In realtà il presidente Menna si sbaglia, perché ricorda male, anzi non ricorda affatto probabilmente, perché era troppo piccolo all’epoca, forse studente universitario fuori sede. Senza alcun intento polemico, ma solo per la precisione e per gli annali, c’è già stato un caso di convocazione e svolgimento del Consiglio provinciale delocalizzato dalla città capoluogo.

Paolo Palomba, all’epoca consigliere provinciale, poi divenuto consigliere regionale

Era presidente dell’ente Manfredi Pulsinelli e l’iniziativa venne presa su proposta dell’allora consigliere provinciale Paolo Palomba.
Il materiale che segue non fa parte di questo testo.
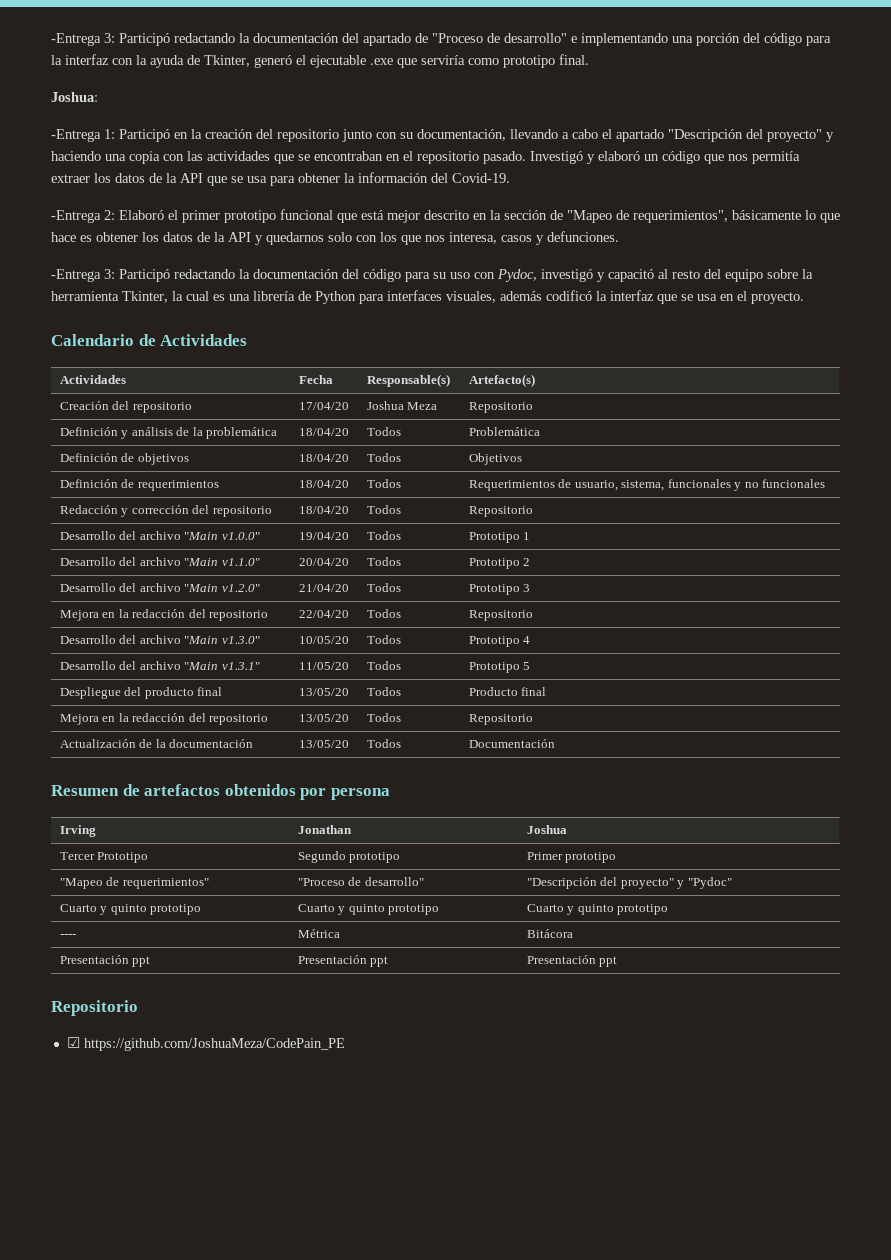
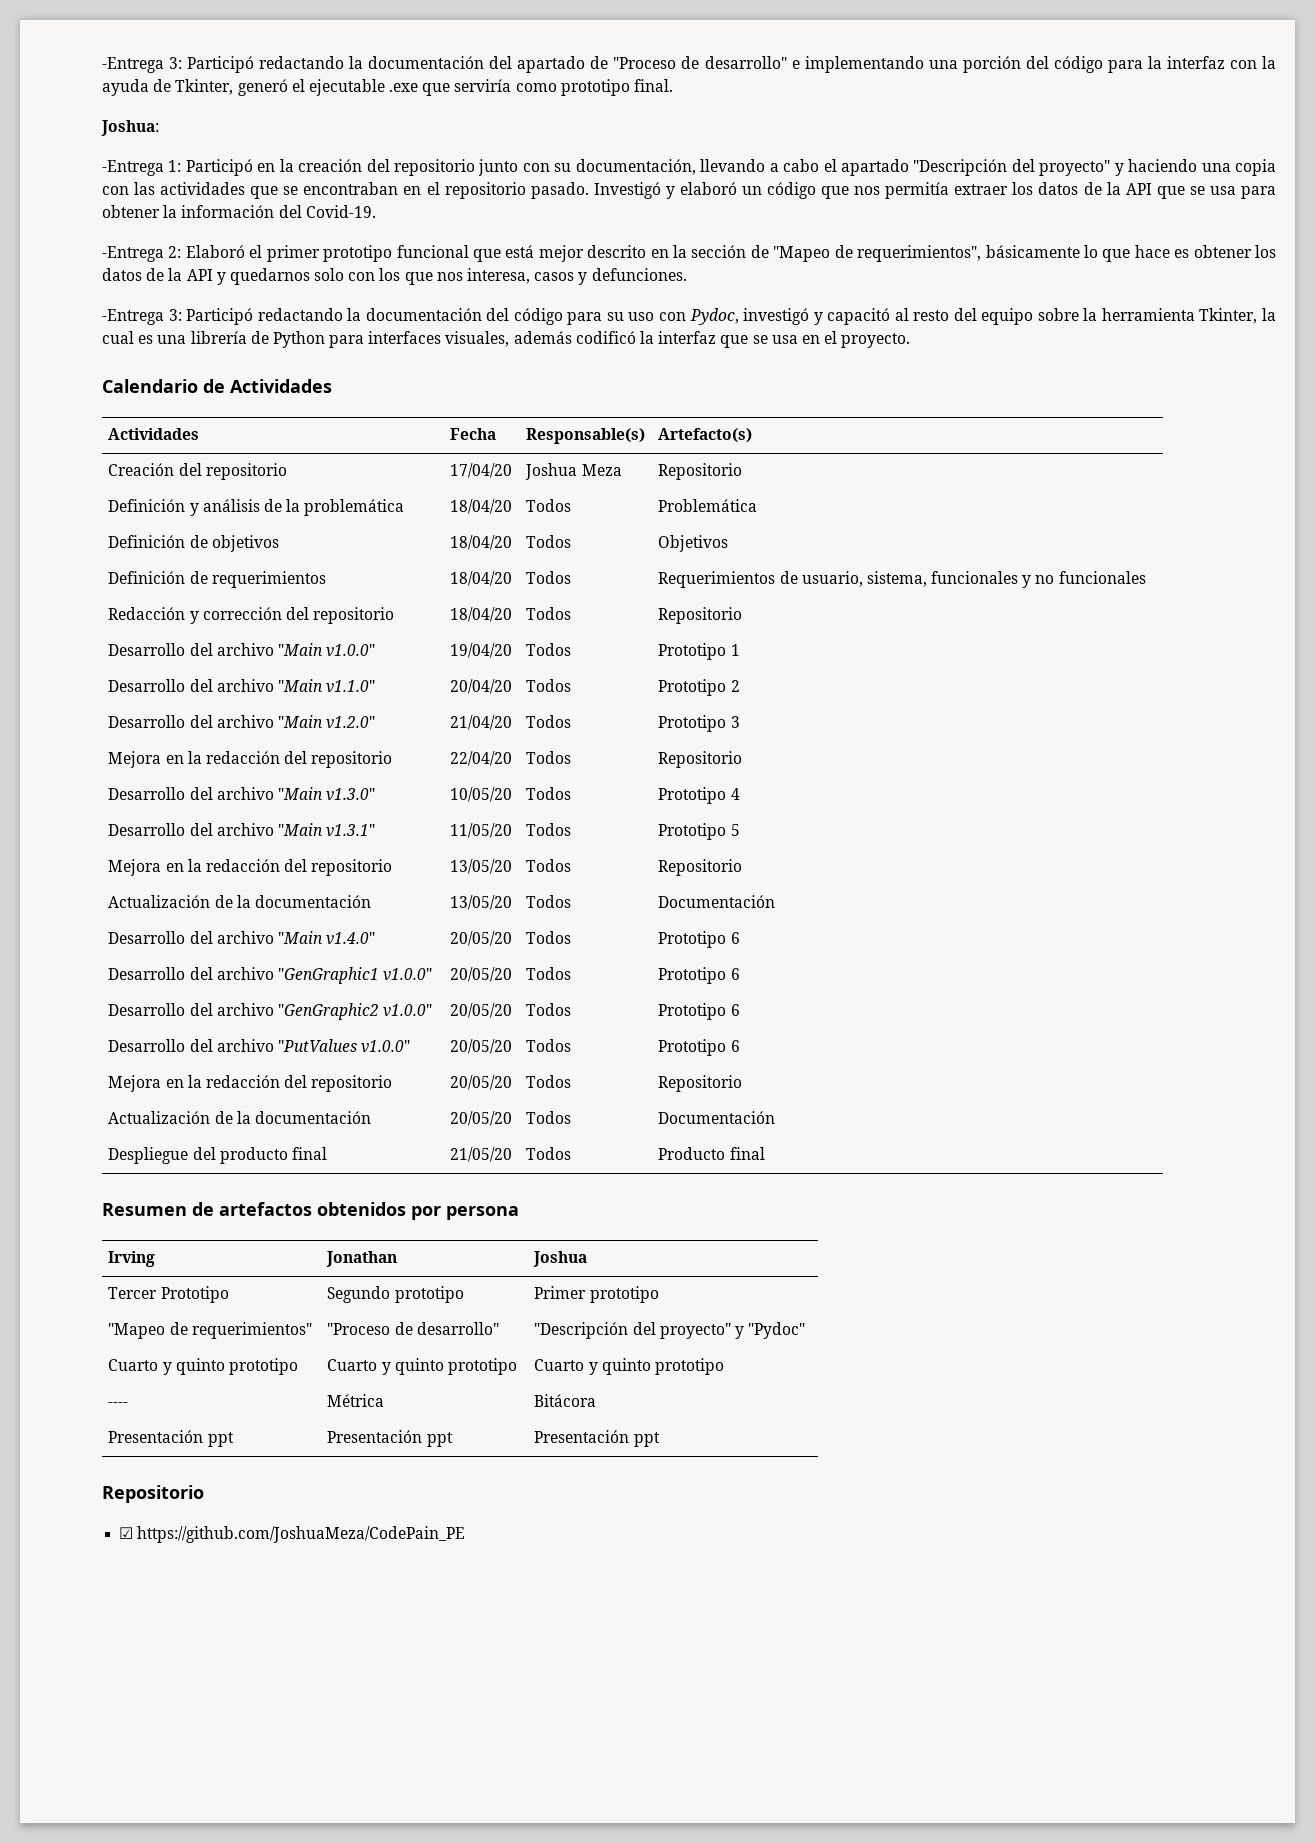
[59,687,223,699] [298,688,349,696] [366,687,401,696] [468,687,547,696] // Despliegue del producto final | 13/05/20 | Todos | Producto final -> (740, 830) none
(555, 743) none -> [108,931,376,945] [450,931,513,946] [526,931,572,944] [658,931,740,948] [108,967,433,984] [450,967,513,982] [526,967,572,980] [658,967,740,984] [108,1003,433,1020] [450,1003,513,1018] [526,1003,572,1016] [658,1003,740,1020] [108,1039,411,1053] [450,1039,513,1054] [526,1039,572,1052] [658,1039,740,1056] [108,1075,393,1092] [450,1075,513,1090] [526,1075,572,1088] [658,1075,743,1092] [108,1111,371,1124] [450,1111,513,1126] [526,1111,572,1124] [658,1111,776,1124] [108,1147,327,1164] [450,1147,513,1162] [526,1147,572,1160] [658,1147,765,1160] // Desarrollo del archivo "Main v1.4.0" | 20/05/20 | Todos | Prototipo 6 // Desarrollo del archivo "GenGraphic1 v1.0.0" | 20/05/20 | Todos | Prototipo 6 // Desarrollo del archivo "GenGraphic2 v1.0.0" | 20/05/20 | Todos | Prototipo 6 // Desarrollo del archivo "PutValues v1.0.0" | 20/05/20 | Todos | Prototipo 6 // Mejora en la redacción del repositorio | 20/05/20 | Todos | Repositorio // Actualización de la documentación | 20/05/20 | Todos | Documentación // Despliegue del producto final | 21/05/20 | Todos | Producto final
All’epoca, siamo alla fine degli anni ’90, i consiglieri provinciali e lo stesso presidente venivano eletti dal popolo sovrano, non con intricati giochi politici tra amministratori e voti ponderati come avviene oggi.

La seduta del Consiglio provinciale fu ospitata presso il Municipio di Schiavi di Abruzzo, paese d’origine di Paolo Palomba. E in quell’occasione venne varata la provincializzazione dell’arteria stradale che collega l’abitato del piccolo centro montano con la fondovalle Trigno, passando per i templi italici e frazione Taverna. In pratica l’unica provinciale rimasta sempre aperta e percorribile in occasione dell’ondata di maltempo dei giorni scorsi.

L’iniziativa, sia pure lodevole, di convocare il Consiglio provinciale nell’Alto Vastese, dunque, non è affatto inedita ed esclusiva, perché appunto c’è il precedente di Schiavi di Abruzzo alla fine degli anni ’90. Il tutto senza alcun intento polemico, ovviamente, ma solo per ristabilire la realtà storica degli eventi, di cui evidentemente l’attuale presidente Menna, che è nato nel 1978, non ha o ha perso memoria.